If you thought that they only send a few boxes a year, you would be sorely mistaken. Annually, MASH sends approximately 2,000 kilos of material to Tanzania, and the committee is ambitious: They want to collect and send even more materials in order to help the hospital as much as possible.
Shipping all these boxes costs money. The last shipment sent by air to Tanzania cost 1,500 euros. MASH is not subsidised and receives no other support. They have to rely on donations: 100,000 euros from a supermarket where people can donate the return money from their empty plastic bottles, for example. Selling waffles at a booth at a Christmas market in Rijssen netted them 900 euros.
‘We do not get any of that money. It’s all spent on the shipments.’ They pick up the medical materials every month at the Martini hospital and UMCG. Health centres all over the Groningen also supply items.
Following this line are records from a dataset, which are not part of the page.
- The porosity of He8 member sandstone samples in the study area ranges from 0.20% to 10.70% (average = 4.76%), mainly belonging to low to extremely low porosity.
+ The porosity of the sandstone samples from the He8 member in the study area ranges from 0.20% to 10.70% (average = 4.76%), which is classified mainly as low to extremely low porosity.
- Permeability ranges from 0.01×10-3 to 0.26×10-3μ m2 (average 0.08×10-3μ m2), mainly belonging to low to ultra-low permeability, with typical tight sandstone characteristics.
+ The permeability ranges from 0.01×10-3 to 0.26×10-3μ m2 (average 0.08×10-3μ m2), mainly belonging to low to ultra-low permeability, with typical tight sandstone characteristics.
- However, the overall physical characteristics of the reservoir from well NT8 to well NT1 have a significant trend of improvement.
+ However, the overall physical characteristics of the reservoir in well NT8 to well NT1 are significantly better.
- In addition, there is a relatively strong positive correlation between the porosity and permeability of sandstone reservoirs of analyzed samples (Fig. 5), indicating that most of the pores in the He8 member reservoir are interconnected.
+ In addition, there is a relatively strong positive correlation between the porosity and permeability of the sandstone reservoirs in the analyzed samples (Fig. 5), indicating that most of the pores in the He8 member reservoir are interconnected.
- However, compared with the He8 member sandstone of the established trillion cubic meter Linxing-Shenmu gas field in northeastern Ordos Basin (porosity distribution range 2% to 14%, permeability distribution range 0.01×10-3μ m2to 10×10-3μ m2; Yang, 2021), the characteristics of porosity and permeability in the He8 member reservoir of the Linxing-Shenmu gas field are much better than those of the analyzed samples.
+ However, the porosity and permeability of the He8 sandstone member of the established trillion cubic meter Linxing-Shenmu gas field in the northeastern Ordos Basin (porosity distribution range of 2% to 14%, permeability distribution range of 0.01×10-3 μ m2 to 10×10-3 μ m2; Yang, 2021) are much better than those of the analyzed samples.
The nine committee members have never been to Tanzania themselves, but they are in contact with people who visit regularly. That is how they know there is a need for the things they send, and that they actually get used. ‘It’s not like everyone there will die if we stop the shipments. Our contribution to the hospital is small’, says Pustjens. ‘But they do count on us.’
The committee clearly enjoys working on the project, and it shows. Their Facebook page is full of jolly group photos that show their activities. ‘It’s not like we’re trying to pat ourselves on the back’, says Pustjens. ‘We really love this project, and we’d like to show that.’
Pustjens: ‘It’s just immensely energising. Studying is kind of a selfish period in our lives: we’re focused on studying and associations, and that’s mainly to our own benefit. So it feels good to something for other people and to really devote yourself to a cause.’